Change listing data:
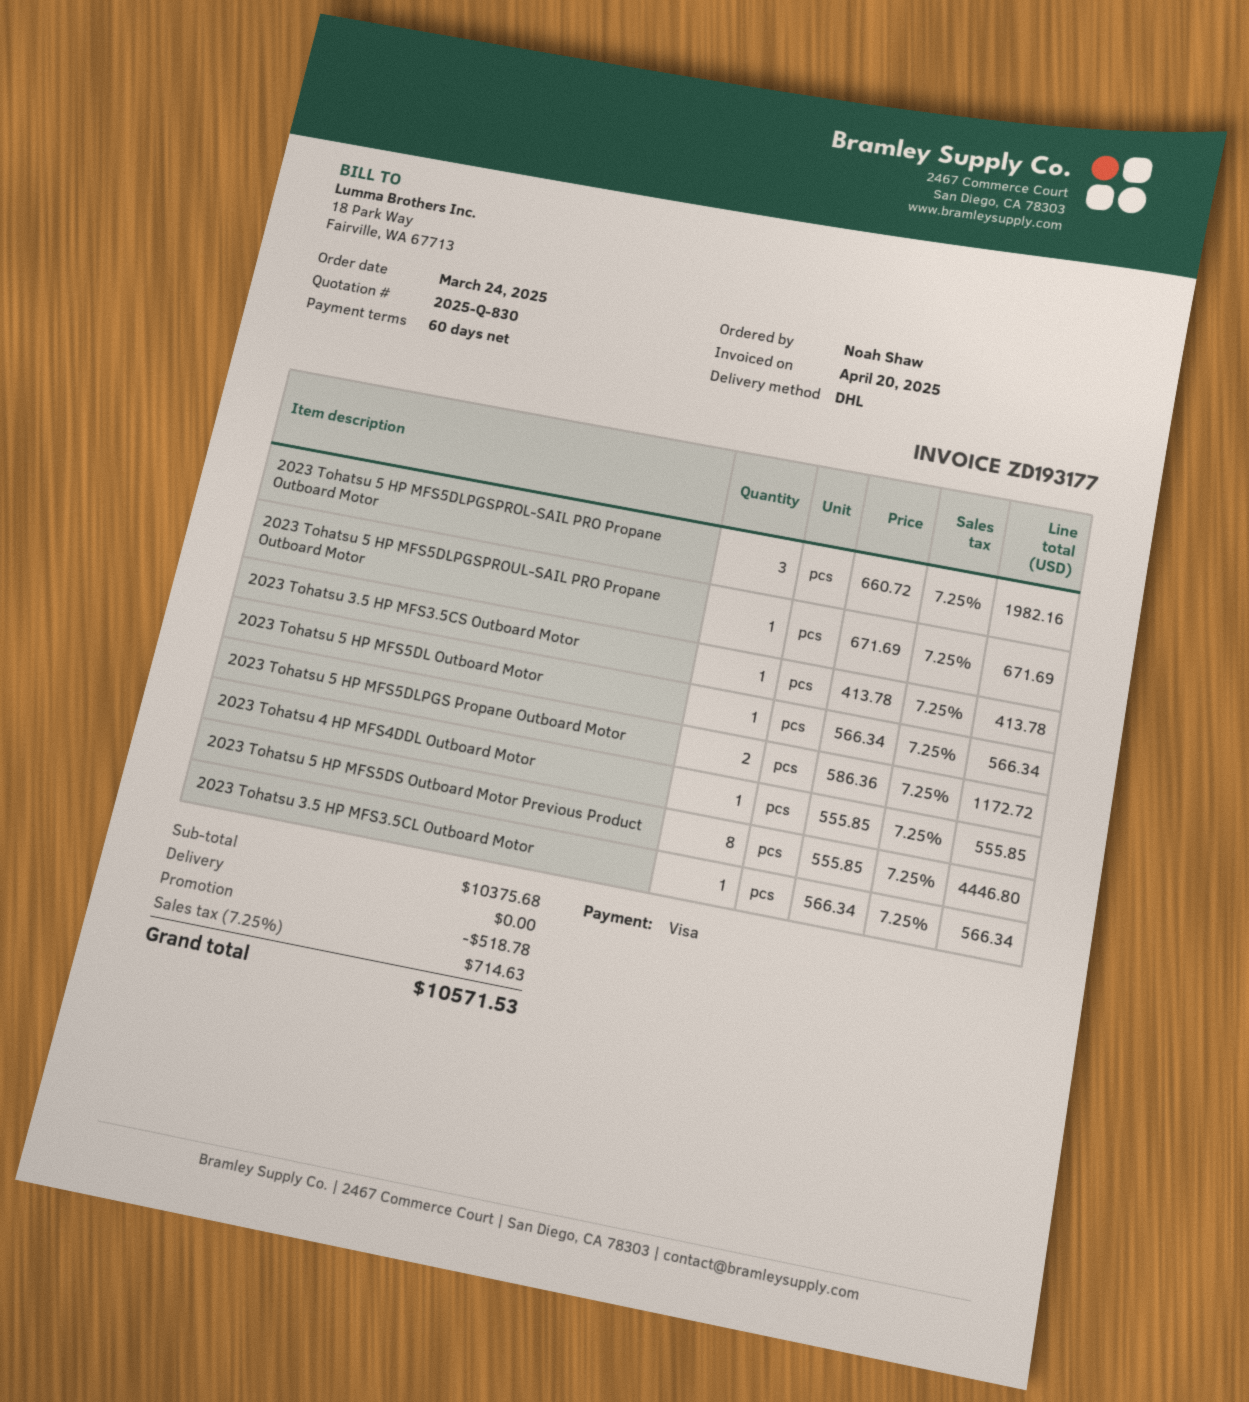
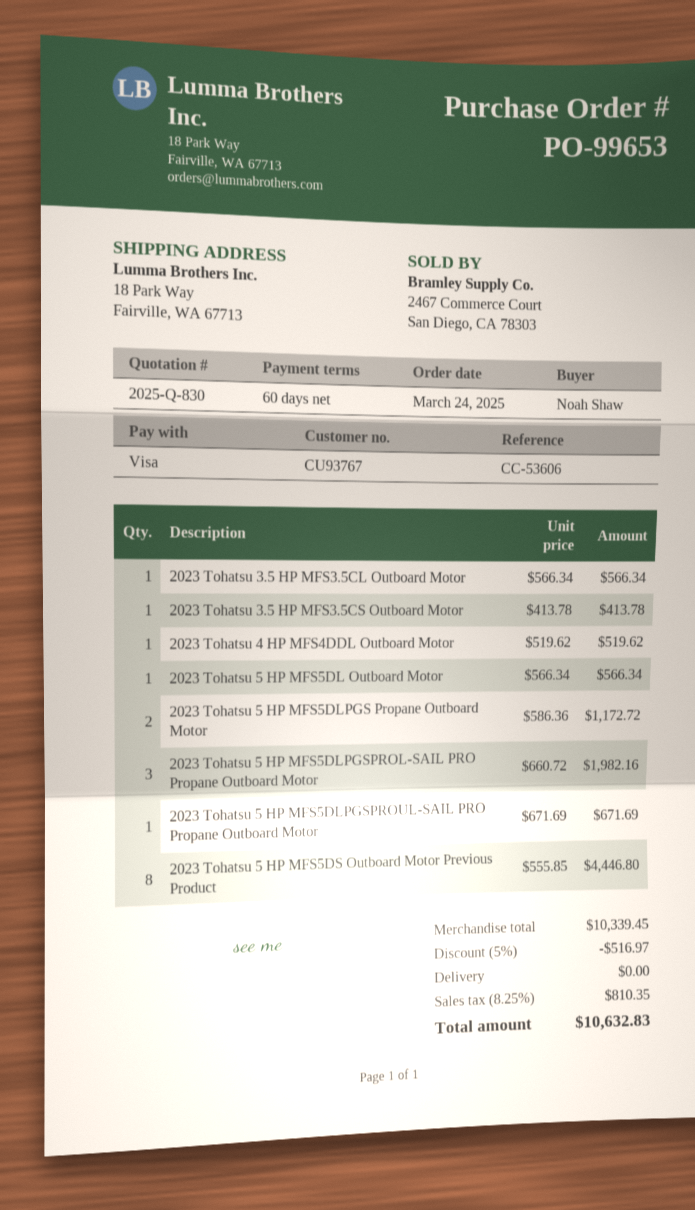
2023 Tohatsu 4 HP MFS4DDL Outboard Motor: 1 x 555.85 = 555.85 -> 1 x 519.62 = 519.62
subtotal: 10375.68 -> 10339.45
discount: 518.78 -> 516.97
tax: 7.25% = 714.63 -> 8.25% = 810.35
total: 10571.53 -> 10632.83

## WHAT IS BEING ASKED
From the line containing "subtotal: 10375.68 -> 10339.45" through the last line of the entries above, print each line exactly as it stands.

## REPLY
subtotal: 10375.68 -> 10339.45
discount: 518.78 -> 516.97
tax: 7.25% = 714.63 -> 8.25% = 810.35
total: 10571.53 -> 10632.83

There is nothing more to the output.